-- Exercise data follows --

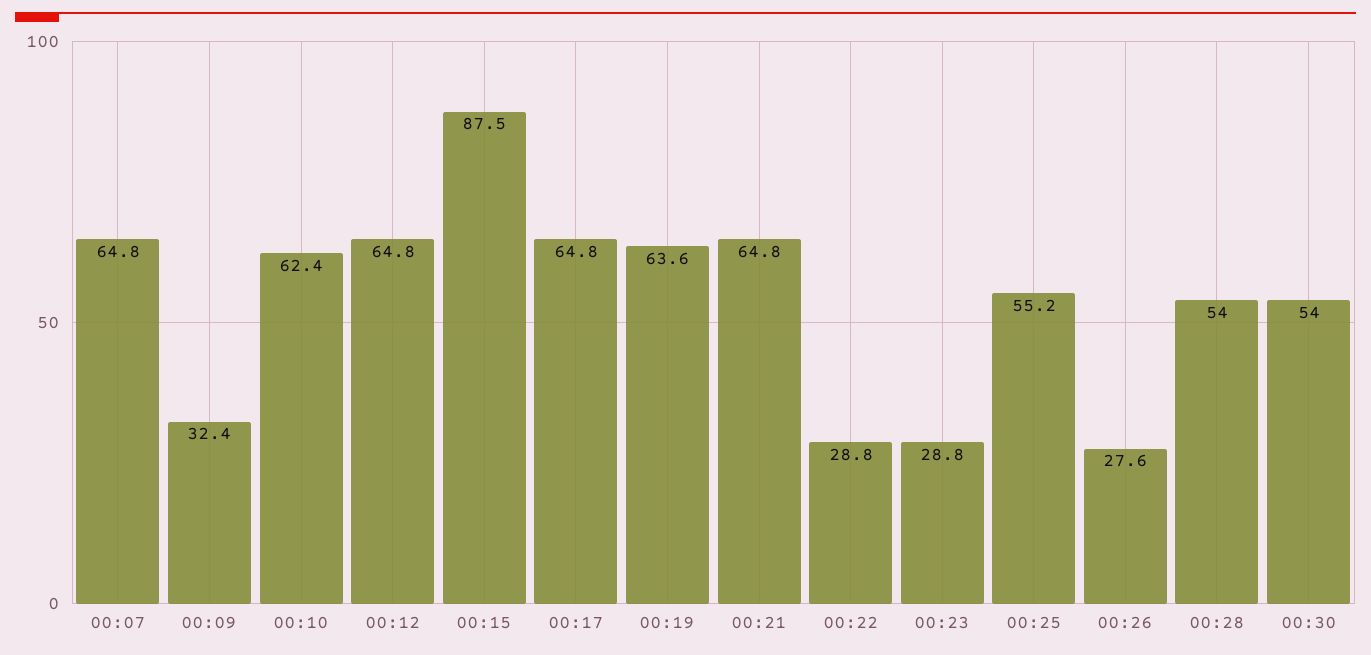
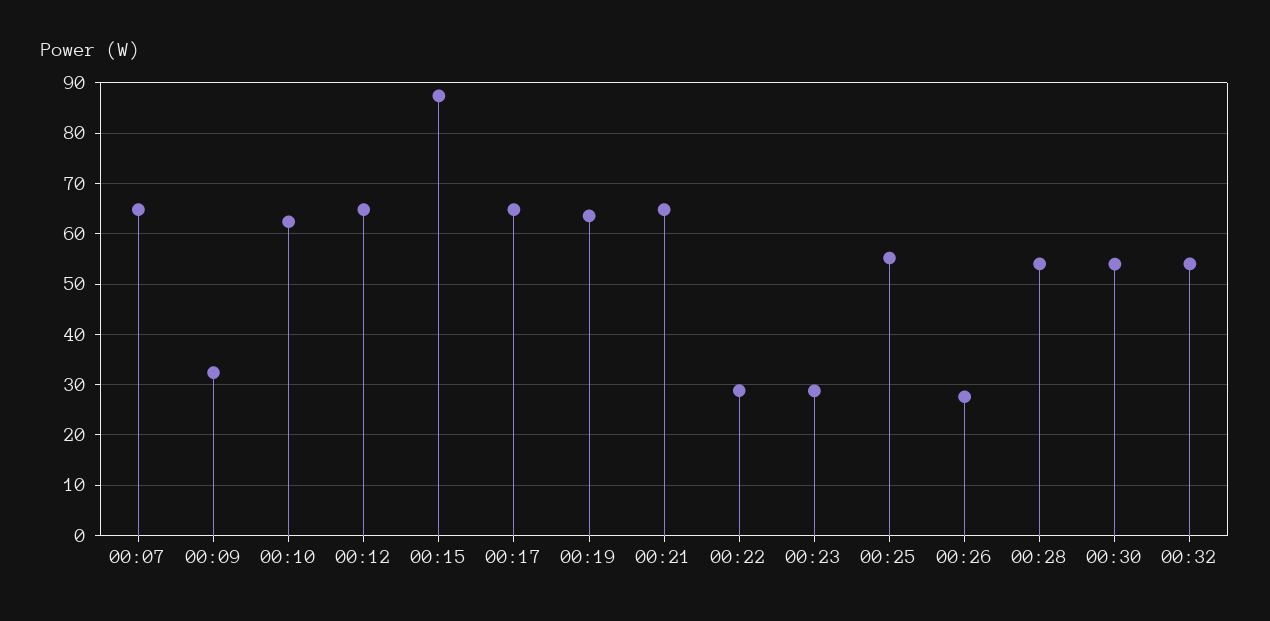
00:32: none -> 54

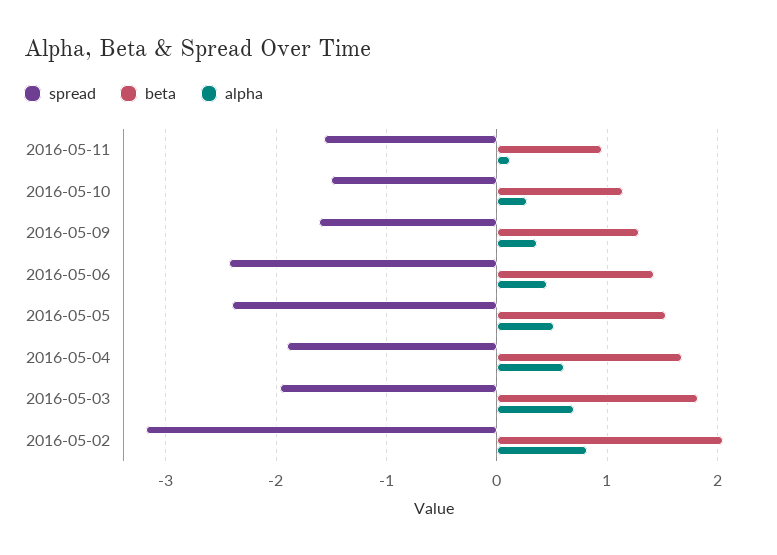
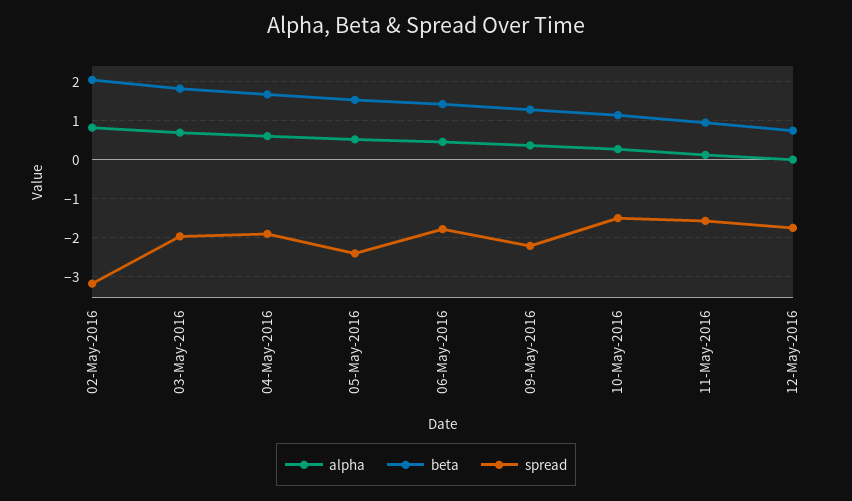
spread, 2016-05-09: -1.6 -> -2.2
spread, 2016-05-06: -2.4 -> -1.8
alpha, 12-May-2016: none -> 0
beta, 12-May-2016: none -> 0.8
spread, 12-May-2016: none -> -1.8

-- Exercise data concluded --

Task prompt » Repeat the full listing above exactly, with no pictures in the copy.

Response to the task »
00:32: none -> 54

spread, 2016-05-09: -1.6 -> -2.2
spread, 2016-05-06: -2.4 -> -1.8
alpha, 12-May-2016: none -> 0
beta, 12-May-2016: none -> 0.8
spread, 12-May-2016: none -> -1.8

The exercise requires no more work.